Canada’s e-content industry is primed to experience double-digit growth in the near future, according to an industry report.
The report, released Tuesday by the Toronto-based E-Content Institute, details numerous factors that should contribute to rapid expansion in the sector.
The report cited statistics from the independent U.S. firm Ovum Research that the global software market for the management, exploitation and distribution of information will grow from US$15 billion in 2001 to US$25 billion in 2005.
Entitled “e-content at the Crossroads: What’s Now, What’s New”, the report finds that widespread adoption of the Internet has shaped Canada’s tech infrastructure and fuelled a demand for e-content. According to the report, both internal and external e-content resources are fast becoming a regular part of enterprise business processes.

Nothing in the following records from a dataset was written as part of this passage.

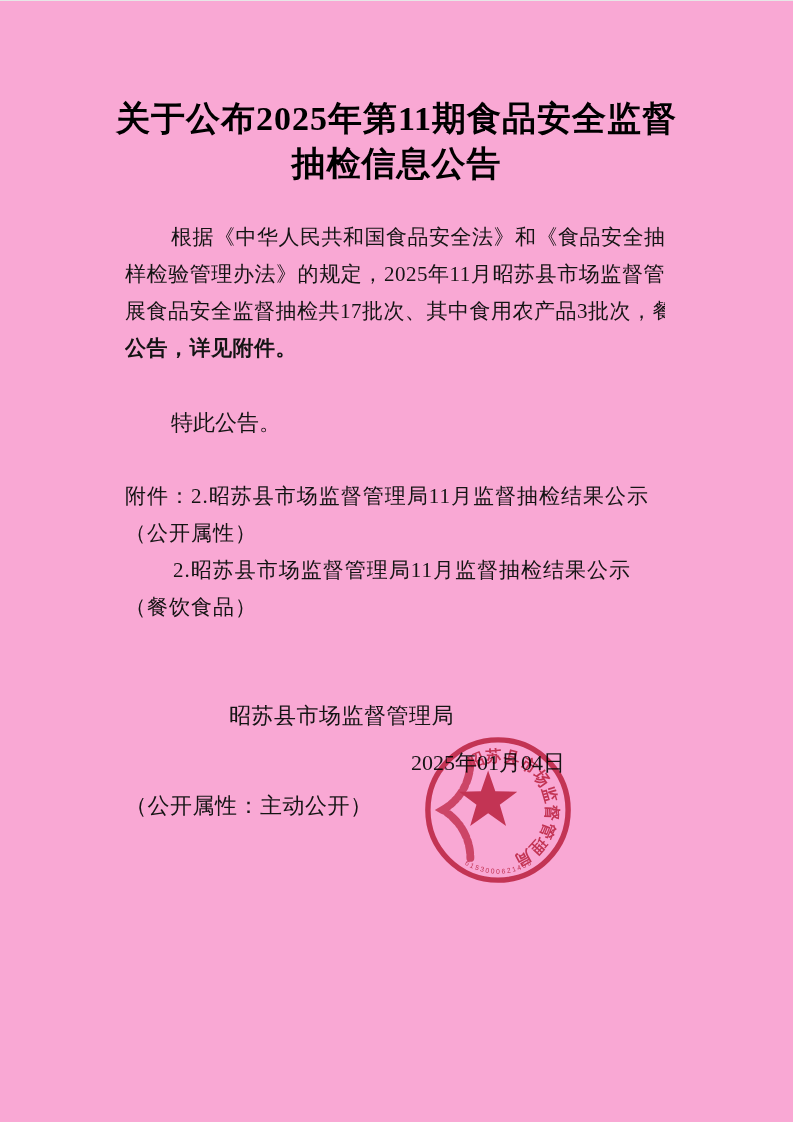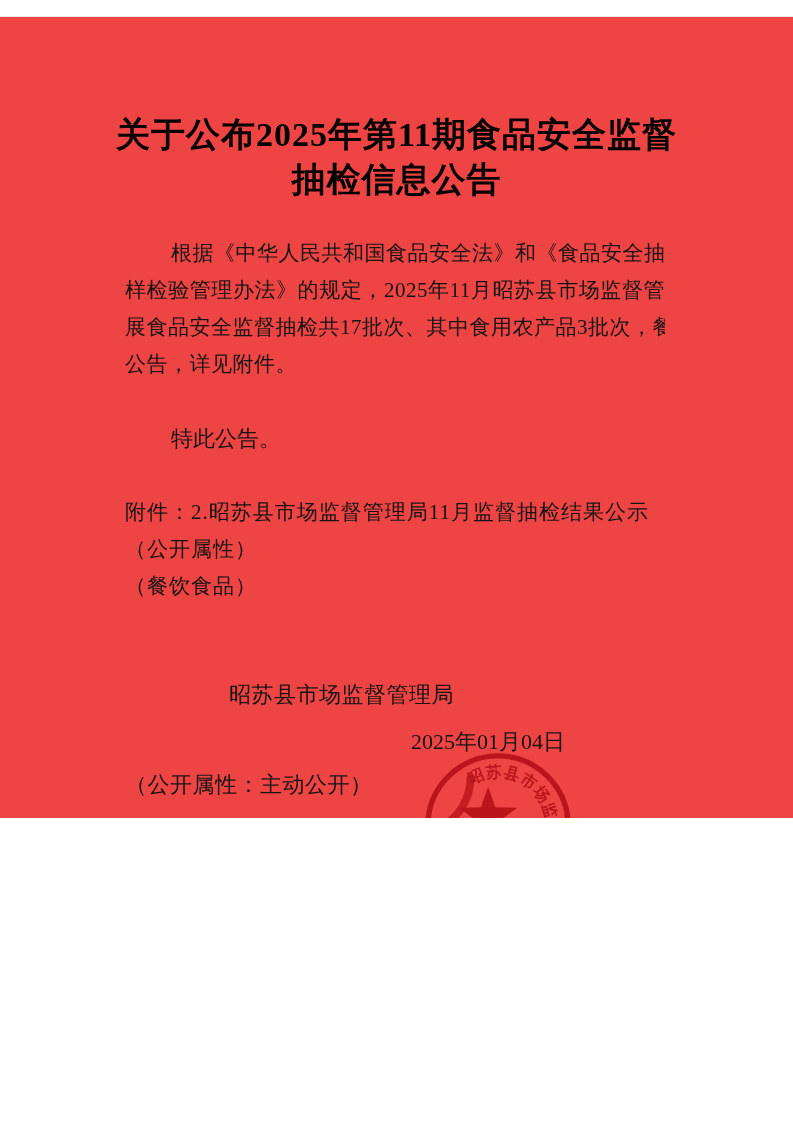--- a/index.html
+++ b/index.html
@@ -1,21 +1,21 @@
 <!DOCTYPE html>
 <html><head>
 <meta charset="utf-8">
 <style>
   * { margin:0; padding:0; box-sizing:border-box; }
   html,body { background:#ffffff; }
   .page {
     position:relative;
-    width:793px; height:802px;
-    margin:16px auto;
-    background:#ef4444;
+    width:793px; height:1122px;
+    margin:0 auto;
+    background:#f9a8d4;
     border-top:1px solid #e7e7e7;
     font-family:"Liberation Serif","DejaVu Serif",serif;
     color:#141414;
     overflow:hidden;
   }
   .title {
     padding-top:95px;
     text-align:center;
     font-size:34px;
     font-weight:700;
@@ -30,21 +30,21 @@
     height:37px;
     line-height:37px;
     font-size:21px;
     letter-spacing:0.5px;
     text-align:justify;
     text-align-last:justify;
     overflow:hidden;
     white-space:nowrap;
   }
   .body-line.first { text-indent:46px; }
-  .body-line.last { text-align:center; text-align-last:left; }
+  .body-line.last { text-align:center; text-align-last:left;font-weight:bold; }
   .proclamation {
     margin-top:37px;
     height:37px; line-height:37px;
     font-size:22px;
     text-indent:46px;
   }
   .attachments { margin-top:37px; }
   .attach-line {
     height:37px; line-height:37px;
     font-size:21px;
@@ -99,20 +99,21 @@
       <div class="body-line">样检验管理办法》的规定，2025年11月昭苏县市场监督管</div>
       <div class="body-line">展食品安全监督抽检共17批次、其中食用农产品3批次，餐</div>
       <div class="body-line last">公告，详见附件。</div>
     </div>
 
     <div class="proclamation">特此公告。</div>
 
     <div class="attachments">
       <div class="attach-line">附件：2.昭苏县市场监督管理局11月监督抽检结果公示</div>
       <div class="attach-line">（公开属性）</div>
+      <div class="attach-line indent2">2.昭苏县市场监督管理局11月监督抽检结果公示</div>
       <div class="attach-line">（餐饮食品）</div>
     </div>
 
     <div class="signature">
       <div class="sig-issuer">昭苏县市场监督管理局</div>
       <div class="sig-date">2025年01月04日</div>
     </div>
 
     <div class="footer">（公开属性：主动公开）</div>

The key challenge for the e-content sector is to clarify the return on investment, said David Shinwell, spokesperson for the E-content Institute in Toronto. Shinwell said that customers are ready to buy it and companies are willing to invest in it, especially for internal use.
The E-Content Institute is a learning and networking forum – comprised of organizations that provide knowledge and e-business software and information products for Canadian enterprise customers, Shinwell said.
“It’s really a matter of these enterprises being able to understand the value of e-content and being able to calculate the ROI,” Shinwell said.
“Once that’s done, the e-content that is used in enterprises will explode.”
Shinwell said a simplified standard for content systems and information services is imperative for widespread enterprise use. The report found customers are demanding easier ways to extract meaning from raw content and that flexibility is key for content, cost and contracts.
“The conclusion that came out of the report is that the Canadian enterprise is ready to exploit e-content. We also found the knowledge workers were starting to appreciate the value of the e-content. A lot of them were using rudimentary e-content tools from the Internet like Google and starting to use e-content that they can get through the Web,” Shinwell said.
Widespread Internet adoption and increased digital subscriber line (DSL) market penetration are precursors for the adoption of multimedia and rich media content-oriented applications, said Noreen Towns, analyst and national director of sales and marketing at the consulting firm Yankee Group (Canada) in Kanata, Ont.
“Rich media contact is going to be a lot more interesting to people than just content per se. E-content is starting to be used intensely by enterprises,” Towns said. ” Large enterprises today have the level of sophistication and planning through participation by CIOs and CTOs at the executive level.”
There is a greater awareness today that management of e-content and e-based system is both a competitive and cost-saving advantage, Towns said. This awareness is driving enterprises to explore how they can increase the organization of e-content.
“(For example), if you look at organizations today and what’s happening in terms of corporate training, the requirement for ongoing training and access to information by all employees is intense. At the same time corporations are striving to limit the travel budget,” Towns said.
“The cost of travel for training, the time involved in travelling for training, and the reluctance of people to travel (due to Sept. 11) – you look at the enormous amount of e-content that is being produced today and will be produced for training purposes and you can start to appreciate a huge market opportunity for e-content.”